▸ **Exercise requirements**:
Which lines in the data below contain the word "stream"? Copy each of them.

____

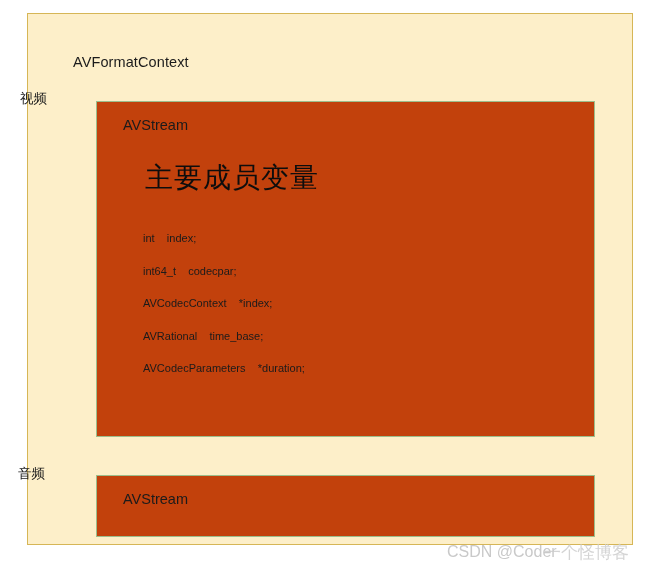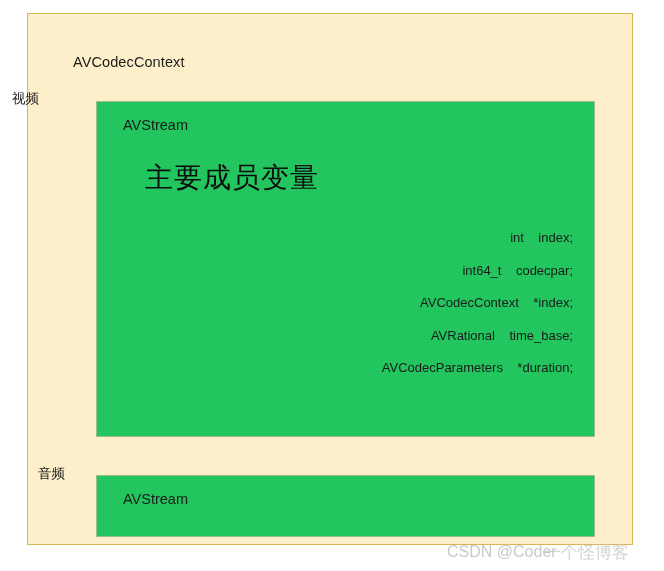--- a/index.html
+++ b/index.html
@@ -148,7 +148,7 @@
 <div id="canvas">
 
   <div class="outer-box">
-    <div class="outer-title">AVCodecContext</div>
+    <div class="outer-title">AVFormatContext</div>
 
     <div class="stream-box primary">
       <div class="stream-title">AVStream</div>

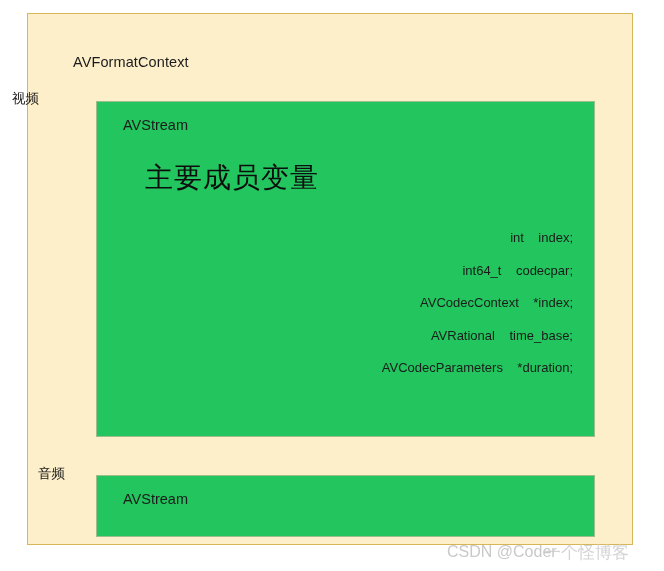--- a/index.html
+++ b/index.html
@@ -52,7 +52,7 @@
     color: #1b1b1b;
     white-space: nowrap;
   }
-  .side-label.video { left: 12px; top: 90px; }
+  .side-label.video { left: 20px; top: 90px; }
   .side-label.audio { left: 18px; top: 465px; margin-left: 20px; }
 
   

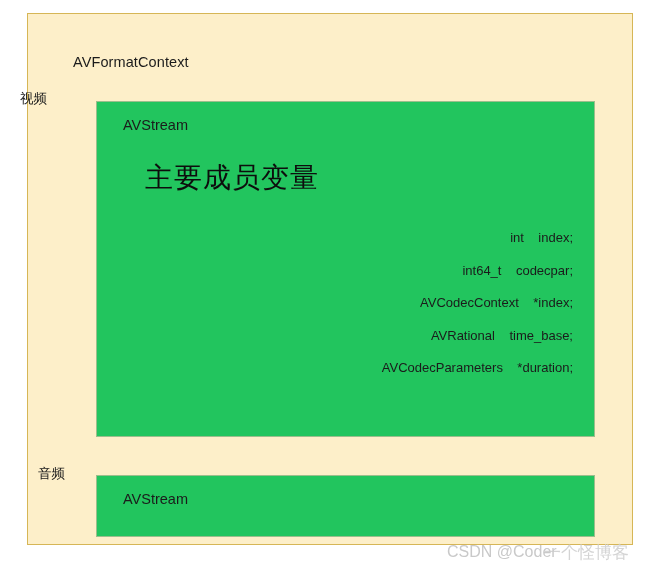--- a/index.html
+++ b/index.html
@@ -58,7 +58,7 @@
   
   .stream-box {
     position: absolute;
-    background: #22c55e;
+    background: #c2410c;
     border: 1px solid #9CBE8C;
     box-sizing: border-box;
   }

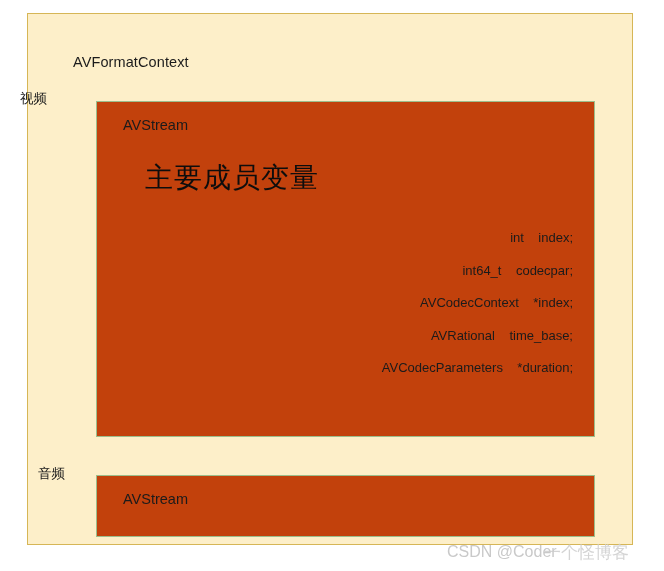--- a/index.html
+++ b/index.html
@@ -105,11 +105,10 @@
   }
   .member-row {
     height: 32.5px;
-    font-size: 13px;
+    font-size: 11px;
     color: #1b1b1b;
     white-space: pre;
     line-height: 32.5px;
-    text-align: right;
   }
 
   

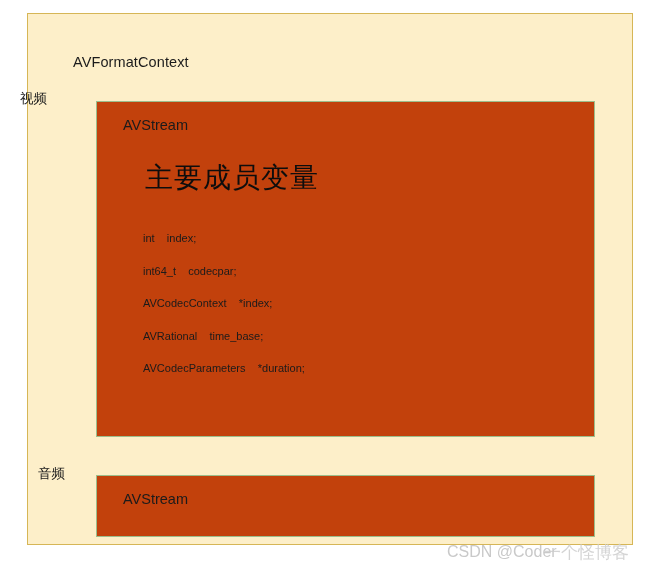--- a/index.html
+++ b/index.html
@@ -53,7 +53,7 @@
     white-space: nowrap;
   }
   .side-label.video { left: 20px; top: 90px; }
-  .side-label.audio { left: 18px; top: 465px; margin-left: 20px; }
+  .side-label.audio { left: 18px; top: 465px; }
 
   
   .stream-box {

____

▸ **Answer section**:
     <div class="stream-box primary">
       <div class="stream-title">AVStream</div>
   .stream-box {
   .stream-box {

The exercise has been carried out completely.